▶ [Modification records]
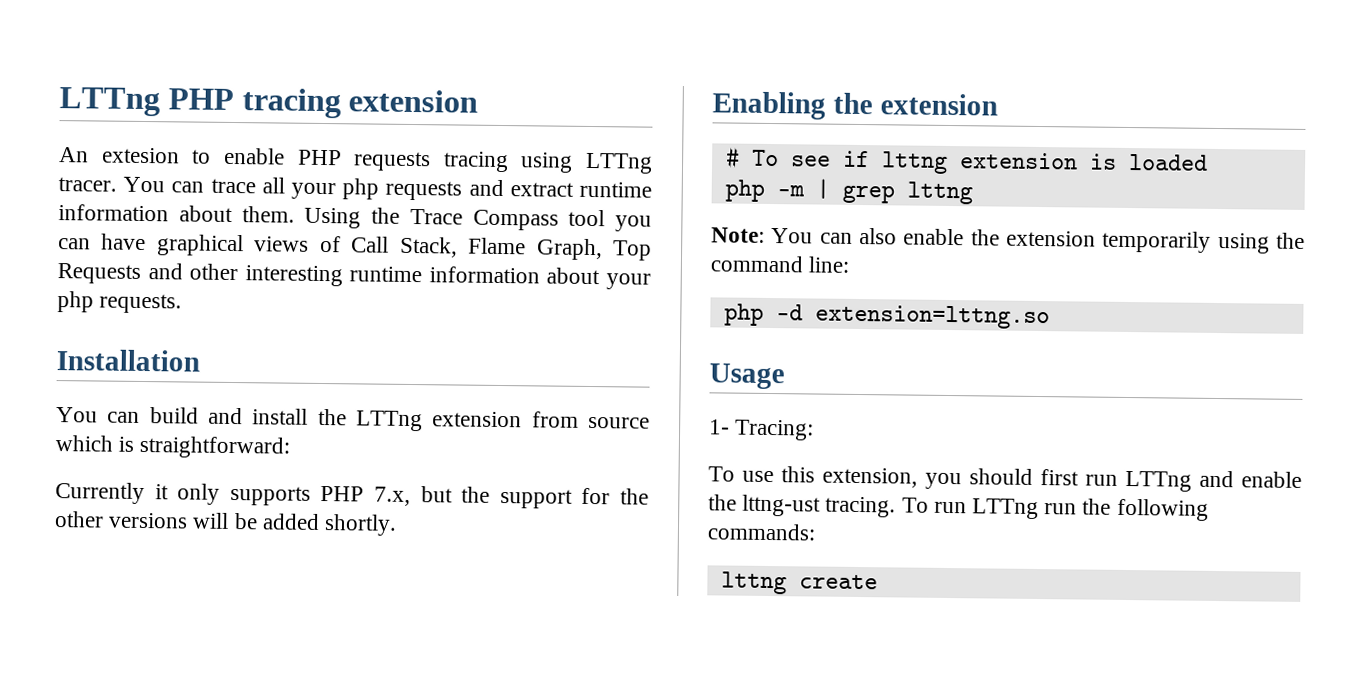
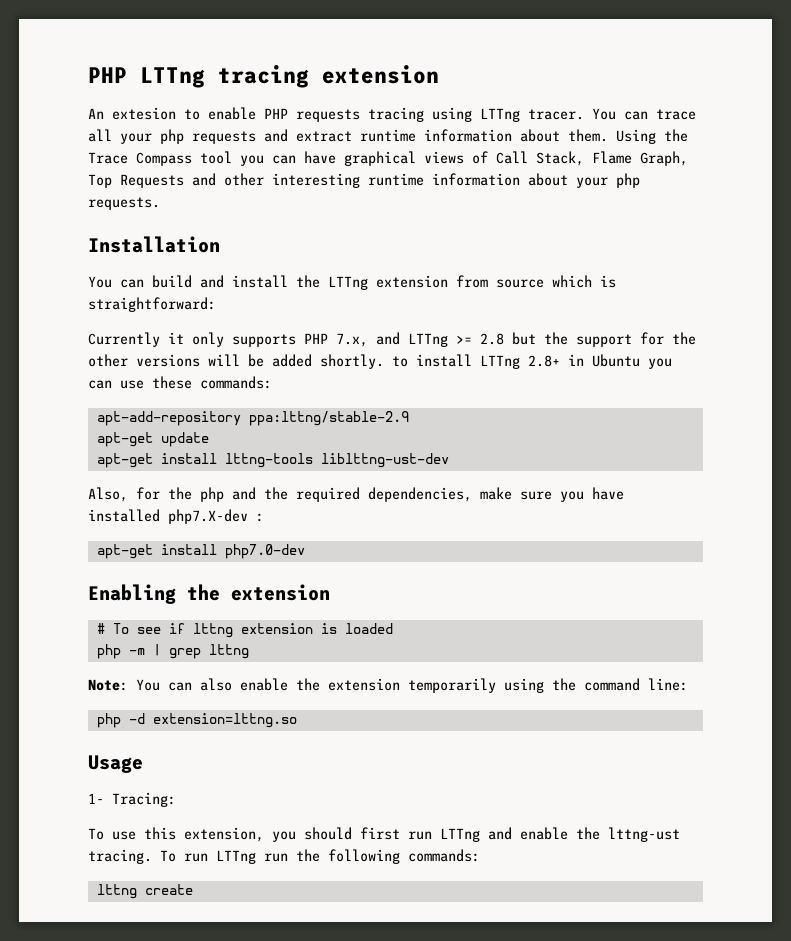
[59,87,234,117] LTTng PHP -> [88,67,205,88] PHP LTTng
(411, 496) none -> [376,332,504,347] and LTTng >= 2.8
(398, 525) none -> [392,354,672,369] [88,376,272,389] [96,411,409,426] [96,432,209,447] [96,453,449,468] [88,487,624,502] [88,509,264,524] [96,544,305,559] to install LTTng 2.8+ in Ubuntu you can use these commands: // apt-add-repository ppa:lttng/stable-2.9 // apt-get update // apt-get install lttng-tools liblttng-ust-dev // Also, for the php and the required dependencies, make sure you have installed php7.X-dev : // apt-get install php7.0-dev

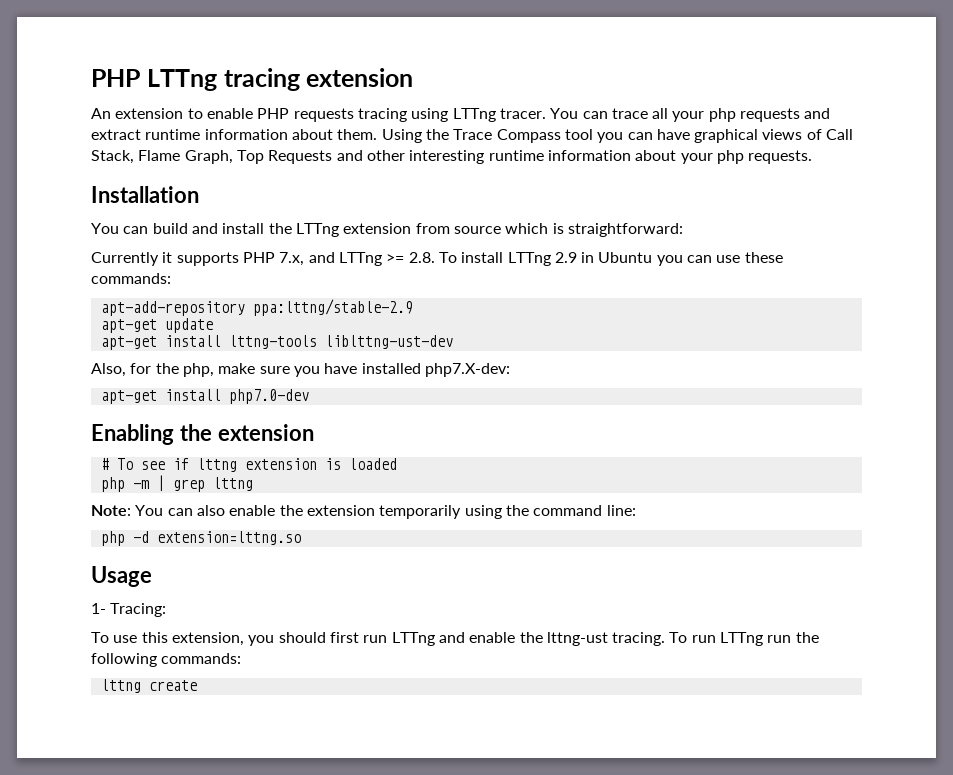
[112,107,176,120] extesion -> [115,108,184,119] extension
[192,332,224,347] only -> (173, 257) none
[480,332,696,347] [88,354,408,369] 2.8 but the support for the other versions will be added shortly. to -> [408,252,457,263] 2.8. To
[528,355,560,367] 2.8+ -> [554,252,577,263] 2.9
[200,487,472,502] php and the required dependencies, -> [182,363,214,377] php,
[168,509,264,524] php7.X-dev : -> [424,363,510,377] php7.X-dev:

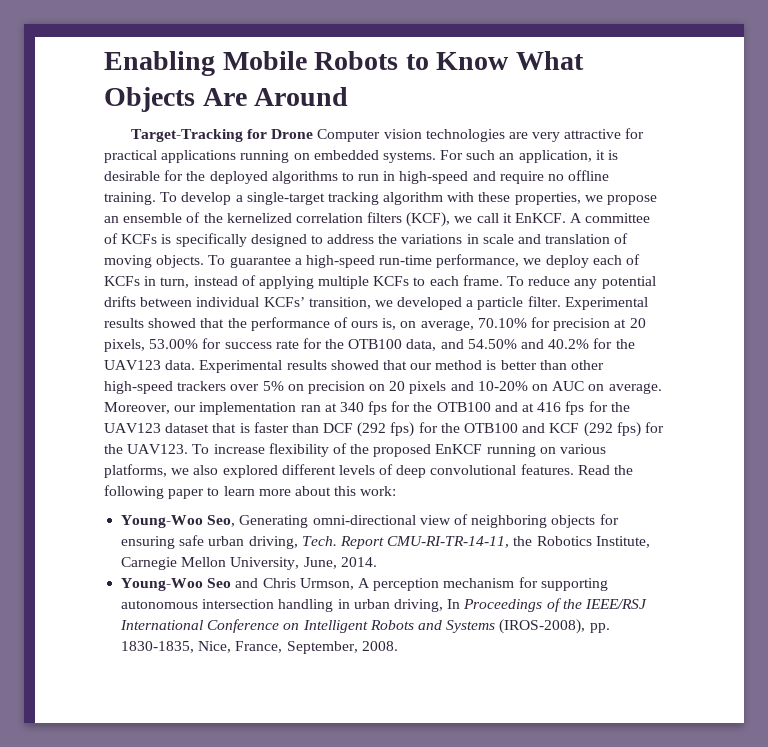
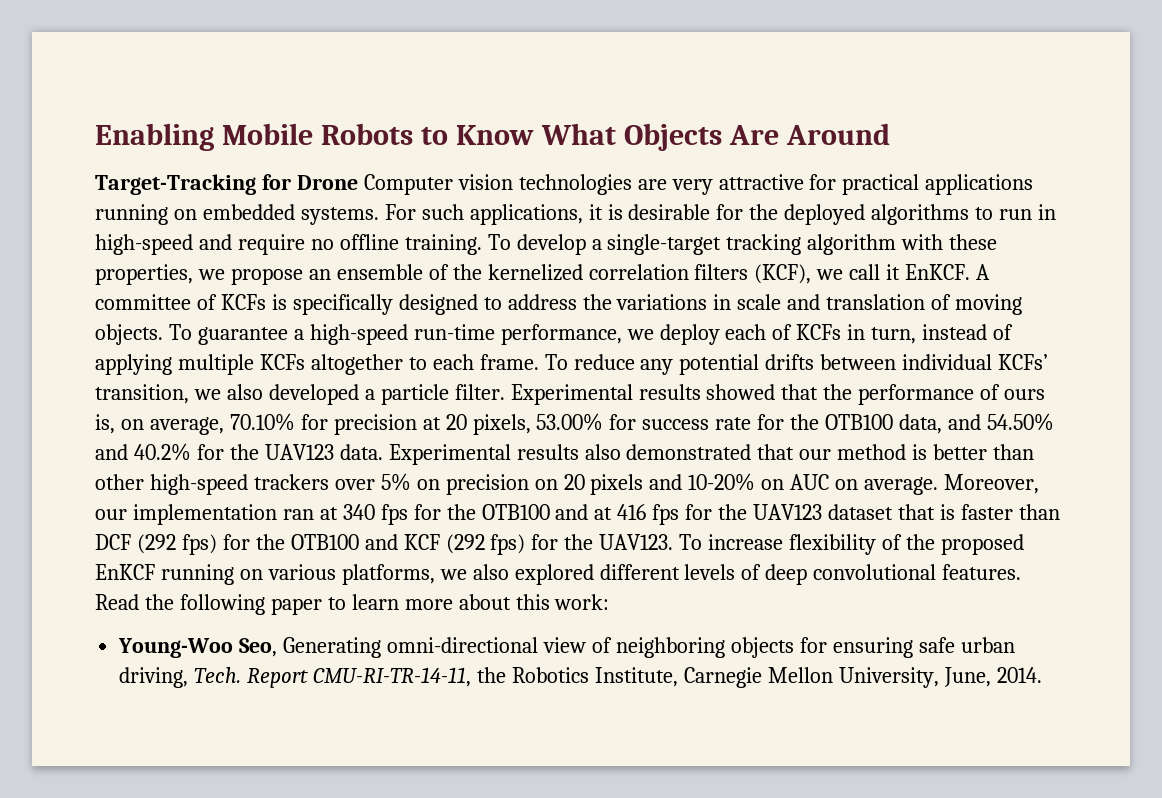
[499,150,592,163] an application, -> [469,204,583,225] applications,
(410, 281) none -> [310,354,403,375] altogether
(393, 303) none -> [226,384,263,400] also
[330,360,379,370] showed -> [584,444,752,460] also demonstrated
[121,577,608,591] [121,598,647,612] [120,619,610,634] [121,641,398,654] // Young-Woo Seo and Chris Urmson, A perception mechanism for supporting autonomous intersection handling in urban driving, In Proceedings of the IEEE/RSJ International Conference on Intelligent Robots and Systems (IROS-2008), pp. 1830-1835, Nice, France, September, 2008. -> (1042, 675) none

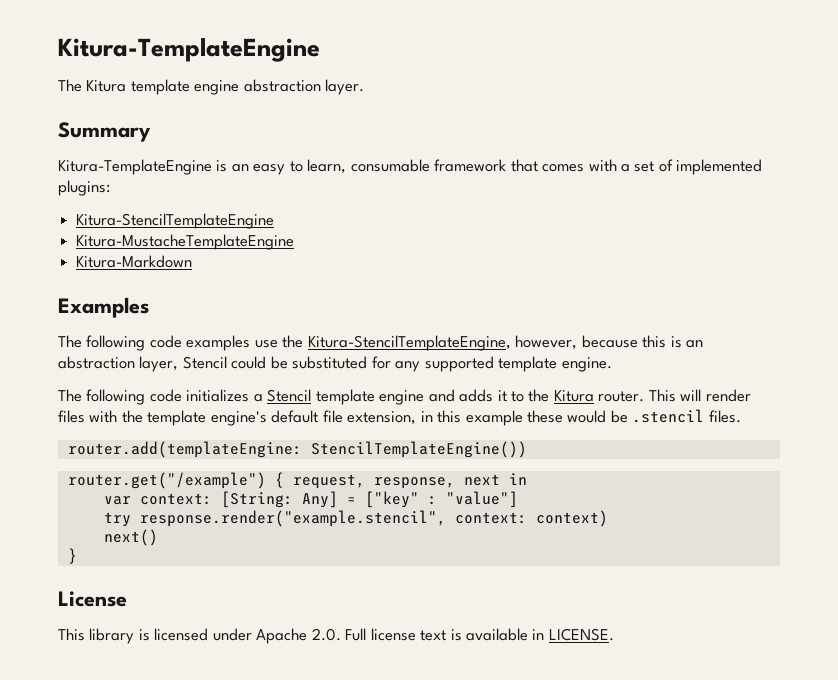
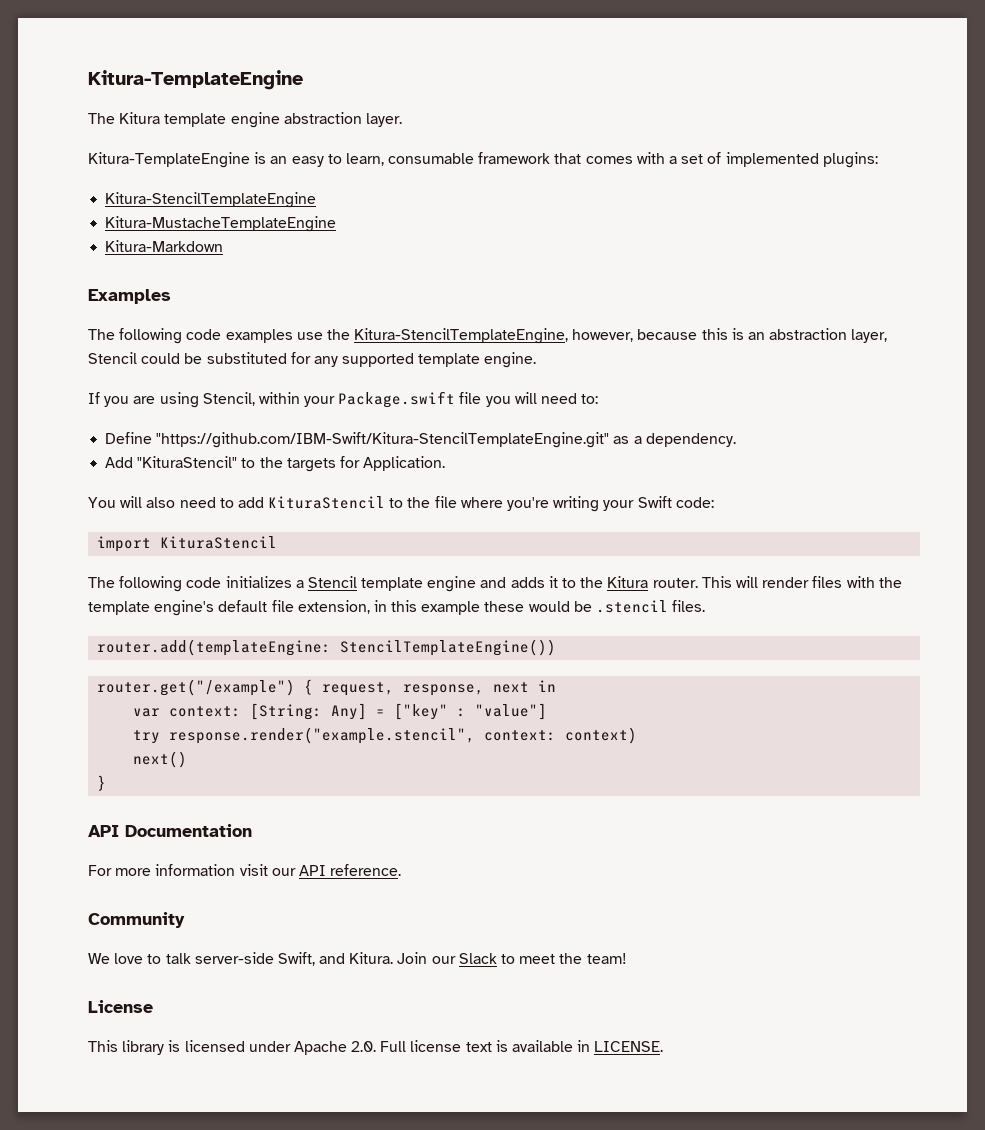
[58,122,151,142] // Summary -> (402, 120) none
(612, 364) none -> [88,391,599,408] [105,432,736,448] [105,456,446,472] [88,496,714,512] [97,536,278,552] // If you are using Stencil, within your Package.swift file you will need to: // Define "https://github.com/IBM-Swift/Kitura-StencilTemplateEngine.git" as a dependency. // Add "KituraStencil" to the targets for Application. // You will also need to add KituraStencil to the file where you're writing your Swift code: // import KituraStencil
(77, 556) none -> [88,824,252,837] [88,864,402,876] [88,912,185,928] [88,952,627,966] // API Documentation // For more information visit our API reference. // Community // We love to talk server-side Swift, and Kitura. Join our Slack to meet the team!

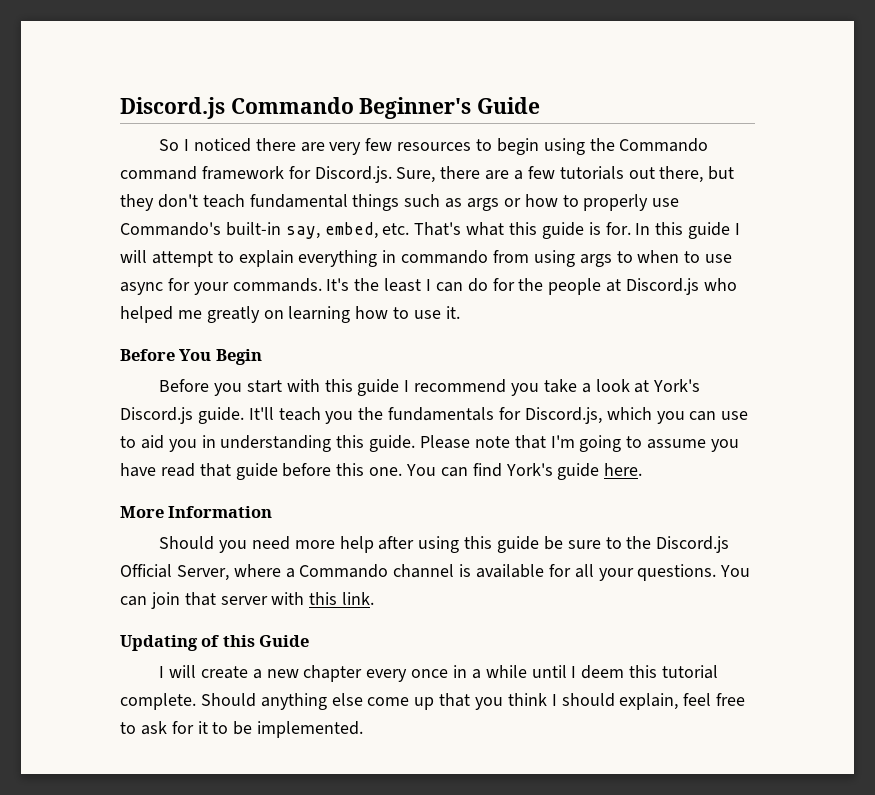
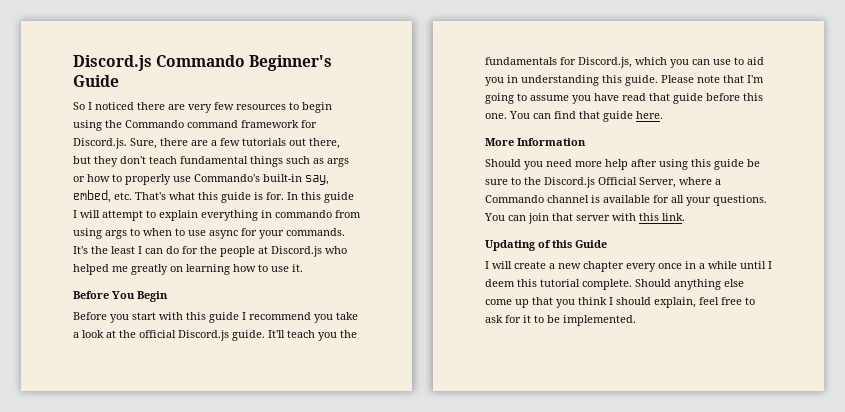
[653,379,701,392] York's -> [119,330,176,338] the official
[505,463,553,476] York's -> [579,111,600,119] that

▶ [REQUIRED WORK]
Tally the lines in these entries that have the string "dependencies" in them, then answer with the count and nothing else.

▶ [SOLUTION TO THIS TASK]
2